What is DNA Simple? Is DNA Simple a Scam?The DNA Simple Privacy Policy.

In their Privacy Policy, DNA Simple states that when they forward a saliva sample to a research client all personally identifiable information is stripped away. This may be true, however, throughout the Terms of Service agreement, DNA Simple stresses that to be paid you must submit accurate information about who you are.

DNA Simple also states that they will surrender your personal information if ordered to by law. While this may seem reasonable, it also means your DNA and your personal information is just a subpoena away from becoming the property of the State. (BlackListedNews)

The relationship between Google and the US Government is well known (Huffington Post). If your DNA is available and either Google, the US Government, or local law enforcement wants it, it is logical to assume they will get it.

Companies are Awful about Protecting Privacy.
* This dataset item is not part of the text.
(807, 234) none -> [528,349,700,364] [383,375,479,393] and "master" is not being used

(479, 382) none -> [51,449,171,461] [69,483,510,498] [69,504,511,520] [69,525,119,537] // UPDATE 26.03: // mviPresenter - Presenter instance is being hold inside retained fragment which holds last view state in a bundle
Even the largest corporations in the world, including financial institutions and credit companies, have been hacked and their most protected files stolen.

It is doubtful that your DNA and personal information will be any more safe with DNA Simple. Furthermore, if you read the Terms of Service, you’ll see that by agreeing to the TOS you agree not to hold DNA Simple responsible for any breach of security. In other words, the penalty DNA Simple will pay for not protecting your privacy is very small.

You Are NOT the Customer.

You will also find mention of DNA Simple ‘servicing you’ in the Privacy Policy and Terms of Service. I find this choice of words disturbing. What do they mean by ‘servicing you?’

What are they doing for you? Not much because you aren’t the customer. You’re the source of their product. They are buying your spit at wholesale and selling it at retail to their clients. We have no idea who their clients are.

DNA Simple will service you like a dairyman services a milk cow.

What Can They Do with Your DNA?

DNA taken from cells has been used for cloning for decades. It’s not clear how DNA from a saliva sample might be used. However, technology is advancing at the speed of light and it might be that the most advanced technology is not made public. We don’t know the full extent of how science can exploit a DNA sample but below are some ways your DNA sample might be used against you today.

Instant Patsy.

Since the early 90s, crime scene investigators have used DNA to place a person at the scene of a crime. For nearly two decades DNA was considered the Gold Standard of evidence. Not now.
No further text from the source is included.